Recorded data START

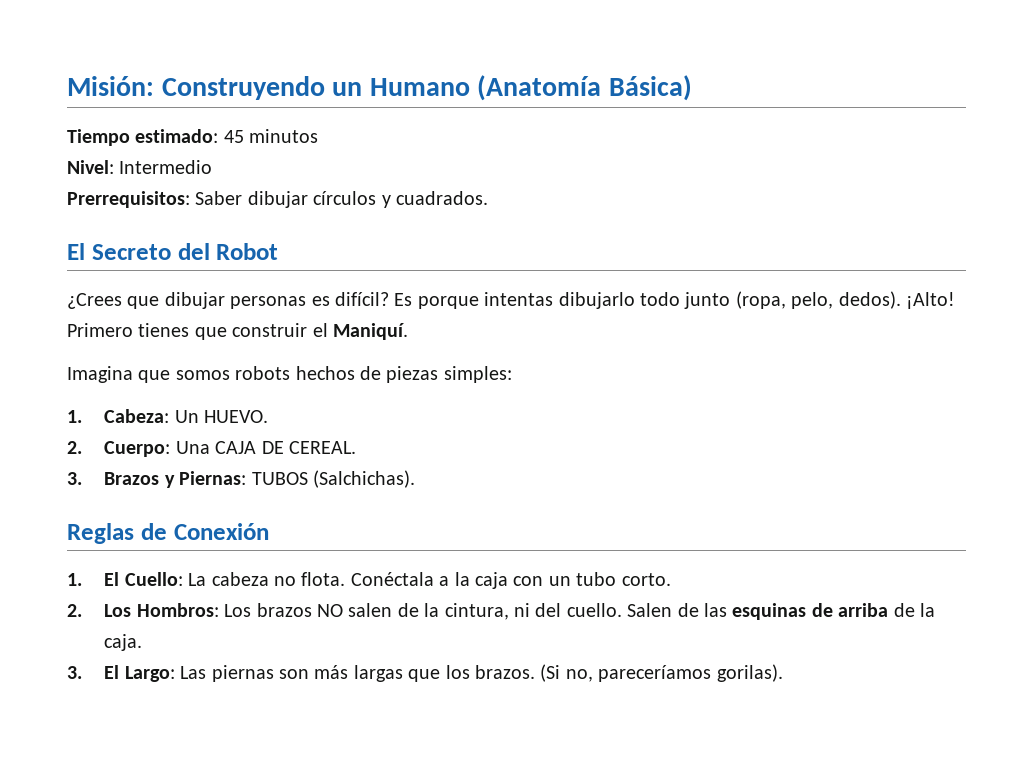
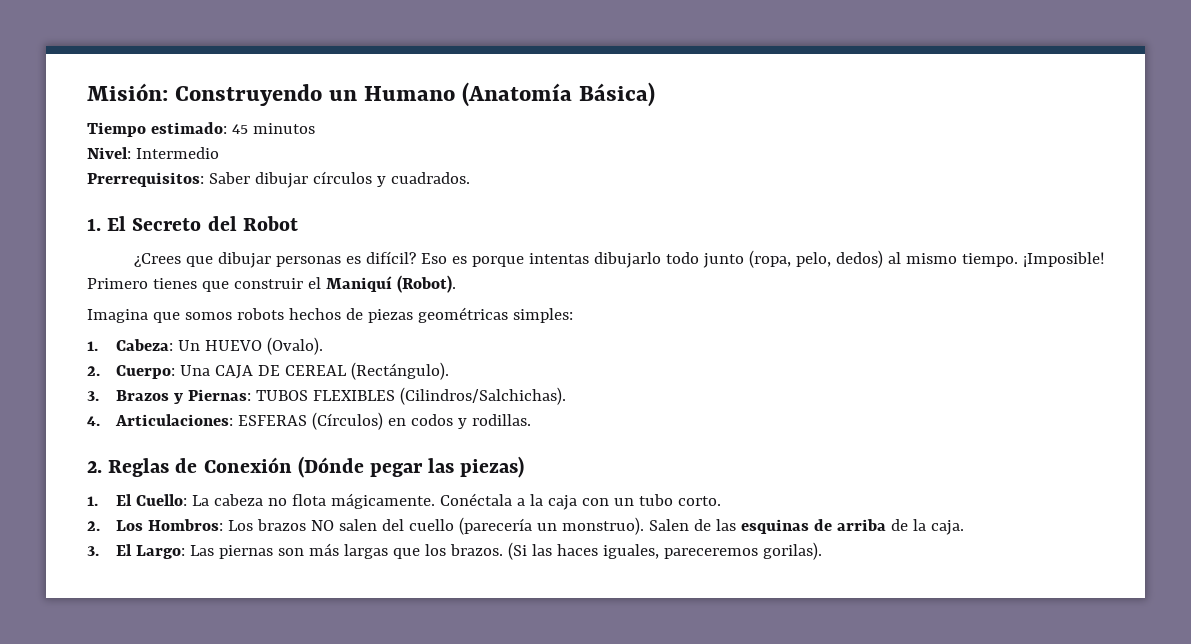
- El Secreto del Robot
+ 1. El Secreto del Robot
- Es porque intentas dibujarlo todo junto (ropa, pelo, dedos). ¡Alto!
+ Eso es porque intentas dibujarlo todo junto (ropa, pelo, dedos) al mismo tiempo. ¡Imposible!
- Primero tienes que construir el Maniquí.
+ Primero tienes que construir el Maniquí (Robot).
- Imagina que somos robots hechos de piezas simples:
+ Imagina que somos robots hechos de piezas geométricas simples:
- 1. Cabeza: Un HUEVO.
+ 1. Cabeza: Un HUEVO (Ovalo).
- 2. Cuerpo: Una CAJA DE CEREAL.
+ 2. Cuerpo: Una CAJA DE CEREAL (Rectángulo).
- 3. Brazos y Piernas: TUBOS (Salchichas).
- Reglas de Conexión
+ 3. Brazos y Piernas: TUBOS FLEXIBLES (Cilindros/Salchichas).
+ 4. Articulaciones: ESFERAS (Círculos) en codos y rodillas.
+ 2. Reglas de Conexión (Dónde pegar las piezas)
- 1. El Cuello: La cabeza no flota.
+ 1. El Cuello: La cabeza no flota mágicamente.
- 2. Los Hombros: Los brazos NO salen de la cintura, ni del cuello.
+ 2. Los Hombros: Los brazos NO salen del cuello (parecería un monstruo).
- (Si no, pareceríamos gorilas).
+ (Si las haces iguales, pareceremos gorilas).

Recorded data END

[Exercise instructions]
The lines to copy are those above that contain "TUBOS".

[Output of the task]
- 3. Brazos y Piernas: TUBOS (Salchichas).
+ 3. Brazos y Piernas: TUBOS FLEXIBLES (Cilindros/Salchichas).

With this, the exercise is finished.